A critical aspect of dealing with PInvoke is ensuring that values are marshalled correctly between managed and native code and vice versa. A structure's memory layout doesn't depend only on the order of the fields. Compilers often introduce padding to align fields to memory addresses so that access to fields requires fewer memory operations, because CPUs load data into registers with the same strategy. Padding may speed up access to the data structure, but it introduces inefficiencies in memory usage: there may be gaps in the structures, leading to allocated but unused memory.

Consider, for instance, the following C structure:

struct Foo {
    int i;
    char c;
    short s;
};

Depending on the compiler decision, it may occupy from 8 to 12 bytes on a 32-bit architecture. The most compact version of the structure uses the first 4 bytes for i, a single byte for c, and 2 more bytes for s.
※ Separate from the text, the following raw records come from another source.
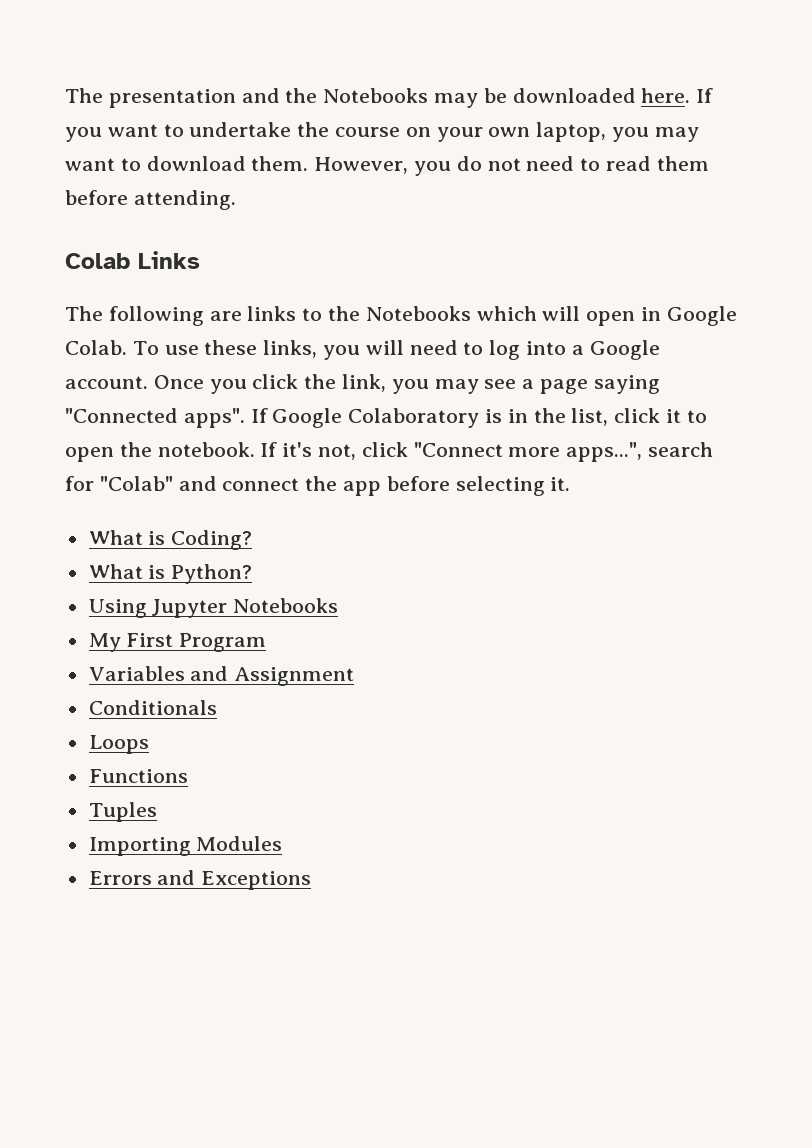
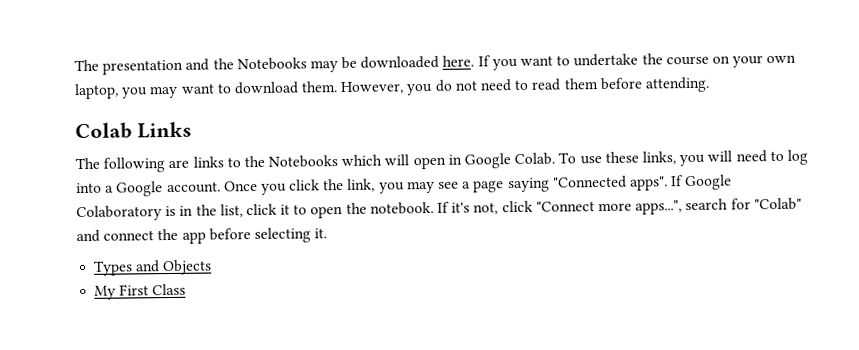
- What is Coding?
- What is Python?
- Using Jupyter Notebooks
- My First Program
- Variables and Assignment
- Conditionals
- Loops
- Functions
- Tuples
- Importing Modules
- Errors and Exceptions
+ Types and Objects
+ My First Class

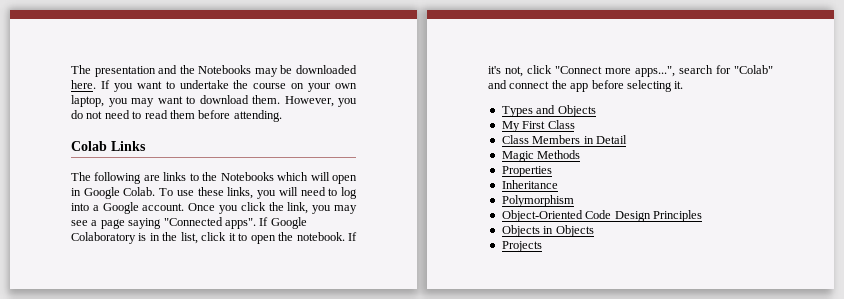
+ Class Members in Detail
+ Magic Methods
+ Properties
+ Inheritance
+ Polymorphism
+ Object-Oriented Code Design Principles
+ Objects in Objects
+ Projects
If the compiler aligns fields to addresses that are multiples of 4, then the integer i occupies the first slot, 4 more bytes are allocated for c (although only one is used), and the same happens for s.

Padding is a common practice in C programs; because it may affect performance and memory usage, directives instruct the compiler about padding. It's possible to have data structures with different padding strategies running within the same program.
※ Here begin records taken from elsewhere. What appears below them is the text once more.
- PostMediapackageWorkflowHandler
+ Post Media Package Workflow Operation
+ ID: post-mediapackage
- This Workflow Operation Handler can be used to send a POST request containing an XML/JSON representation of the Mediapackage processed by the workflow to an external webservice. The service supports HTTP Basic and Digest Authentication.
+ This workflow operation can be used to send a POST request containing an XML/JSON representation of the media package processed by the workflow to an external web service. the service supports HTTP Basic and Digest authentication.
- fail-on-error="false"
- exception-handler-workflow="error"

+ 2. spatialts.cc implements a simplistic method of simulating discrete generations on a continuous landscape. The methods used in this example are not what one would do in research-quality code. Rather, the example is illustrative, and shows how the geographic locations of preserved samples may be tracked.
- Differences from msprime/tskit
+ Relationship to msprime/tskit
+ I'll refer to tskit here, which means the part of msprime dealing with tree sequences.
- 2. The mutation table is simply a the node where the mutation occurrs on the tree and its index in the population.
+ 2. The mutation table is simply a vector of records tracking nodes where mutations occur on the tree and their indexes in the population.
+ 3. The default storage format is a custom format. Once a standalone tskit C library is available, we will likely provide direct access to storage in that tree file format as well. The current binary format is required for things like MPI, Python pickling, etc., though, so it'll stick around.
The first step you face when using PInvoke to access native code is finding the definition of data structures, including information about padding. Then, you can annotate F# structures to have the same layout as the native ones, and the CLR can automate the marshalling of data. Note that you can pass parameters by reference; thus, the C code may access the memory managed by the runtime, and errors in memory layout may result in corrupted memory. For this reason, you should keep PInvoke code to a minimum and verify it accurately to ensure that the execution state of the virtual machine is preserved. The declarative nature of the interface is a great help in this respect because you must check declarations and not interop code.
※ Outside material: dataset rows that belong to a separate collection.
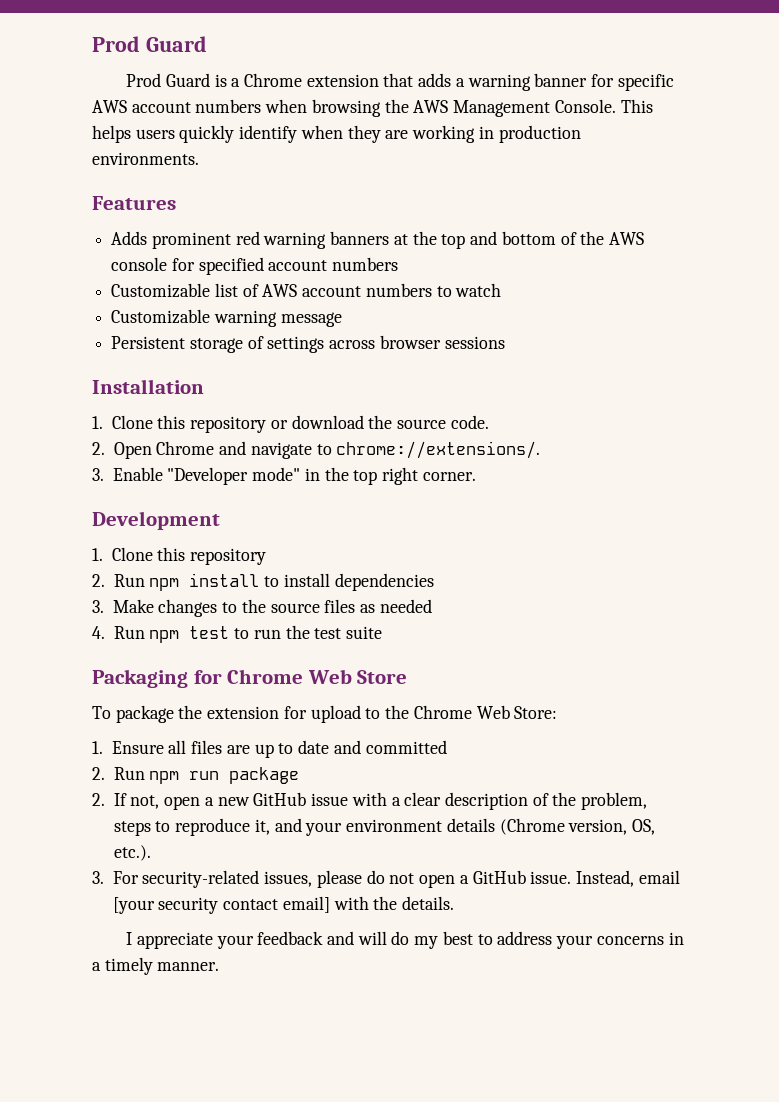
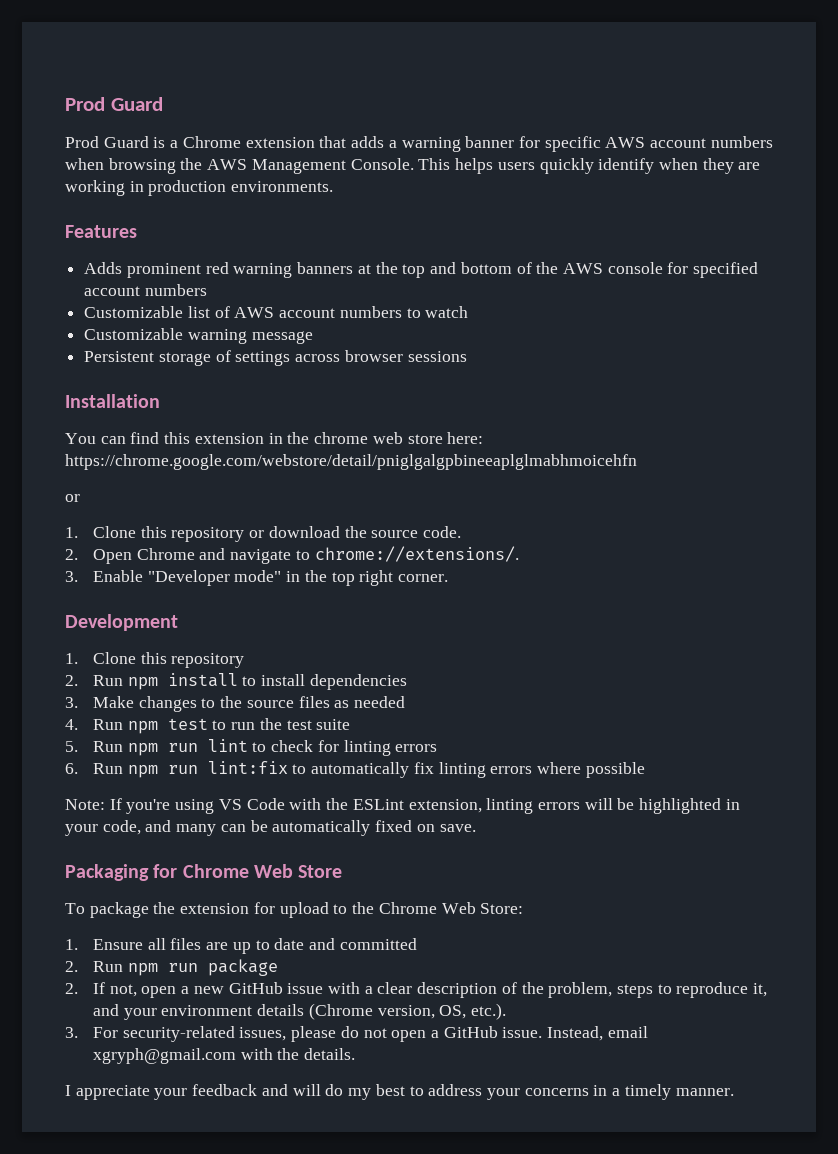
+ You can find this extension in the chrome web store here: https://chrome.google.com/webstore/detail/pniglgalgpbineeaplglmabhmoicehfn
+ or
+ 5. Run npm run lint to check for linting errors
+ 6. Run npm run lint:fix to automatically fix linting errors where possible
+ Note: If you're using VS Code with the ESLint extension, linting errors will be highlighted in your code, and many can be automatically fixed on save.
- Instead, email [your security contact email] with the details.
+ Instead, email xgryph@gmail.com with the details.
Not all the values are marshalled as is to native code; some values may require additional work from the runtime. Strings, for instance, have different memory representations between native and managed code. C strings are arrays of bytes that are null terminated, whereas runtime strings are .NET objects with a different layout. Also, function pointers are mediated by the runtime: the calling convention adopted by the CLR isn't compatible with external conventions, so code stubs are generated that can be called by native code from managed code and vice versa.

In the SumC example, arguments are passed by value, but native code often requires data structures to be passed by reference to avoid the cost of copying the entire structure and passing only a pointer to the native data. The ZeroC function resets a complex number whose pointer is passed as an argument:

void CINTEROPDLL_API ZeroC(Complex* c)
{
    c->re = 0;
    c->im = 0;
}

The F# declaration for the function is the same as the C prototype:

[<DllImport("CInteropDLL")>]
extern void ZeroC(Complex* c)

Now you need a way to obtain a pointer given a value of type Complex in F#. You can use the && operator to indicate a pass by reference; this results in passing the pointer to the structure expected by the C function:

let mutable c4 = CInterop.SumC(c1, c2)
printf "c4 = SumC(c1, c2) = %f + %fi
" c4.re c4.im

CInterop.ZeroC(&&c4)
printf "c4 = %f + %fi
" c4.re c4.im

In C and C++, the notion of objects (or struct instances) and the classes of memory are orthogonal: an object can be allocated on the stack or on the heap and share the same declaration. In .NET, this isn't the case; objects are instances of classes and are allocated on the heap, and value types are stored in the stack or wrapped into objects in the heap.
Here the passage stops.